I stepped promptly to the rack in which had rested during all these months the long, slender steel lever with which the engine had always been started. I took it down and fitted it in place. Then, having signaled to the boatswain that I was about to make the trial, I quickly opened the valve, and, having allowed a few moments to pass in order that the hot steam might impart some of its warmth to the large pipes and to the cylinder, I swung the lever, as I had often done before on the Caribas and other steamers.

To my horror, the cylinder did not respond. Again and again I shut off the steam and suddenly admitted it, in the hope that the shock might start the rusty piston in the cylinder.

Then I bethought me of a venturesome experiment. Hastily allowing the steam to escape from the upper end of the cylinder, I unscrewed one of the oil cups, and, having procured a pint of sulphuric acid from the locker in which the chemicals were kept, I diluted it three times with water, and poured the mixture into the top of the cylinder.

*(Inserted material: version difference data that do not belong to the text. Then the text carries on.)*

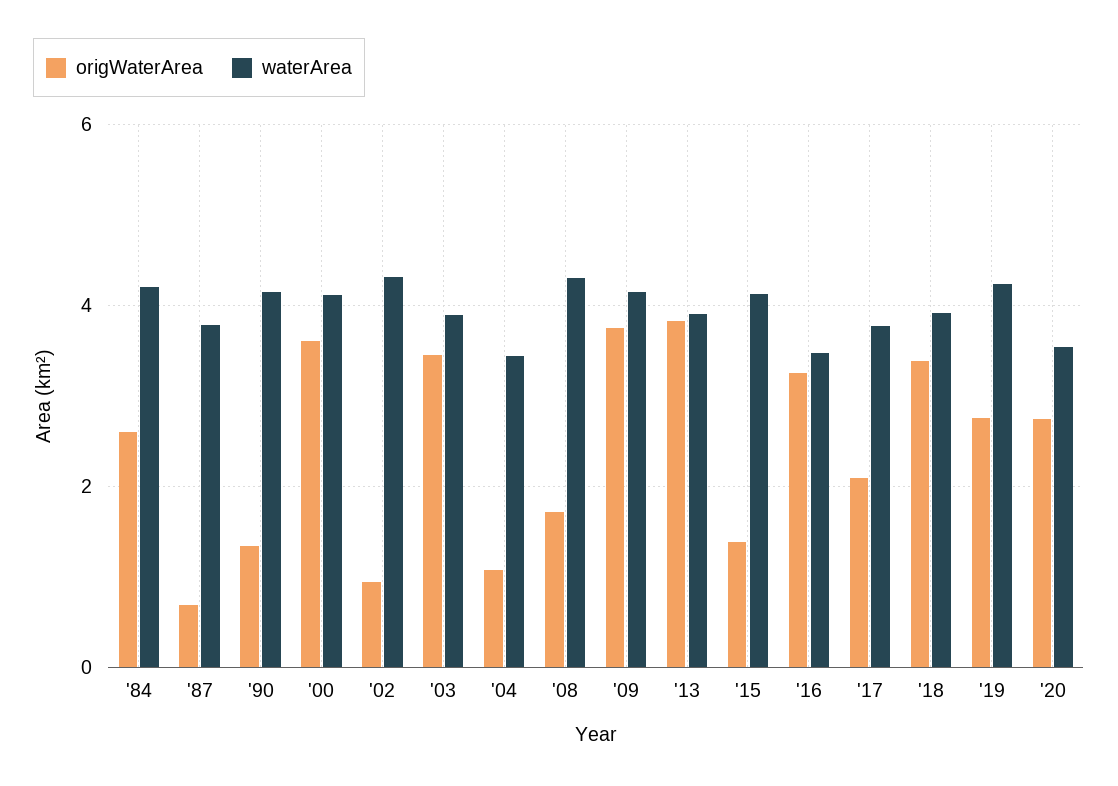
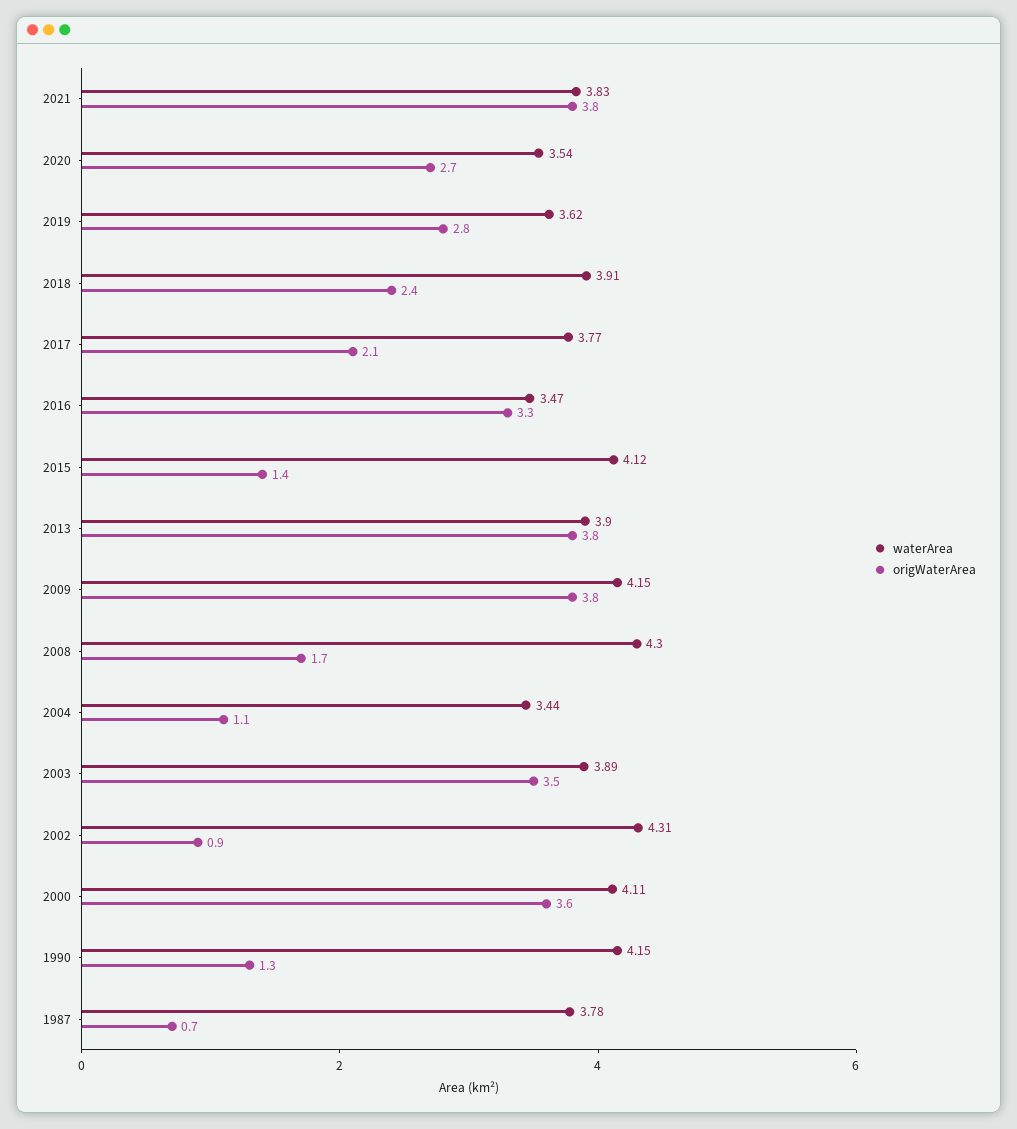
origWaterArea, '84: 2.6 -> none
waterArea, '84: 4.2 -> none
origWaterArea, '18: 3.4 -> 2.4
waterArea, '19: 4.2 -> 3.62
waterArea, 2021: none -> 3.83
origWaterArea, 2021: none -> 3.8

It was a very risky thing to do; but I remembered that diluted sulphuric acid was used for removing verdigris (which is the corrosion on brass, just as rust is the oxidation on iron), and it had seemed to me the most natural way of cleansing the interior of the cylinder. I hastily replaced the oil cup, using the first wrench I could find for the purpose.

I waited ten minutes for the sulphuric acid to accomplish its work. Then I gave the wheel that opened connection with the boilers a savage twist, throwing the valve wide open and suddenly admitting to the cylinder the full head of steam, now registering eighty-five pounds of pressure.

At the first stroke of the lever I knew that the engine was going to work. In twenty seconds more it was running on its own momentum. Its mechanism was somewhat halting and unsteady, but I could feel that the shaft communicating with the propeller was revolving.

I hurried on deck and, with an axe already provided, I cut away the heavy strands of seaweed cable that held us to the adjacent tree trunks. With a few blows of a sledge hammer I knocked the heavy anchor chain out of the bitts, where it had been held for two years, and it escaped overboard through the hawse hole, serpentlike, attended with a noise like thunder.

In a minute more we were steaming along the Grand Canal!

Fidette had been recalled to the engine room, and I was now in the wheelhouse. To my delight I found that the Caribas answered the helm perfectly. As soon as we had emerged from the dock-like berth in which the vessel had been moored into the broad expanse of the Grand Canal I slowly swung the bow of the Caribas to the westward, and headed her out to sea.

We passed so close to the Happy Shark that I could have thrown a biscuit on board. But all was silence thereon. Nowhere in the semi-darkness could I descry a moving object. We were then passing the scene of the attack by the pirates of the Spar, and I recalled all the incidents of that desperate contest. Despite the thrilling sensations of freedom, my ears still rang with the cries of the dying and the shouts of the victors.

Fortunately for me, in my early apprenticeship on the sea, I had served many watches at the wheel. During my stay in Sargasso, with the hope of escape ever present before me, I had taken careful bearings of the Grand Canal as the only recognized watery path to the ocean, and, although it had not a beacon or other commanding headland, I had no fear of misadventure.